市民の期待を背景に、大学病院やゼネコンなどを巻き込んで医療スタッフや施設の充実を図りつつ、昨年五月、地域との「コミュニケーション日本一」を目標にする新病院を開院させ、収支の改善を見届けて、二カ月後には退職願を出しました。
山田さんは著書にこう書いた。
<「流しの公務員」とは「各地を渡り歩き、求めに応じて、単身、地方行政の現場に飛び込み、関係者を巻き込み、その潜在力を引き出しながら、問題を解決していく『行政の職人』」を意味する私の造語です>
読み終えて、考えました。
たとえば「市民病院」は、なぜ市民病院なのでしょう。なぜ「市立病院」ではないのでしょうか。

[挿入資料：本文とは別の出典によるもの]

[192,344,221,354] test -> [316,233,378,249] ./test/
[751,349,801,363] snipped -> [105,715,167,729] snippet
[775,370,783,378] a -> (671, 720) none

流しの公務員は知っています。 新病院を建設したのは役所でも、それが市民のものだとすれば、守り育てていくのは結局、市民の仕事だと。市民の意欲と力を引き出すことが自分の仕事だと。
ハコモノや制度がいくらできてもそのまちの本質までは変わらない。持続可能とは言い切れない。
霞が関で学んだことでもあるのでしょう。

◆事に仕えるのが仕事
山田さんに聞いてみました。
どうして“流し”になったのですか。
「組織ではなく『事』に仕えるのが仕事。仕事は現場にあるからです」
私たちの環境、防災、福祉、お祭り、交通機関…。私たちも「自治」の現場の真っただ中で日々を送っているはずです。
私たちのまち、私たちの暮らしが持続可能であるために、今ここで私にできる仕事はないか、探してみたくなりました。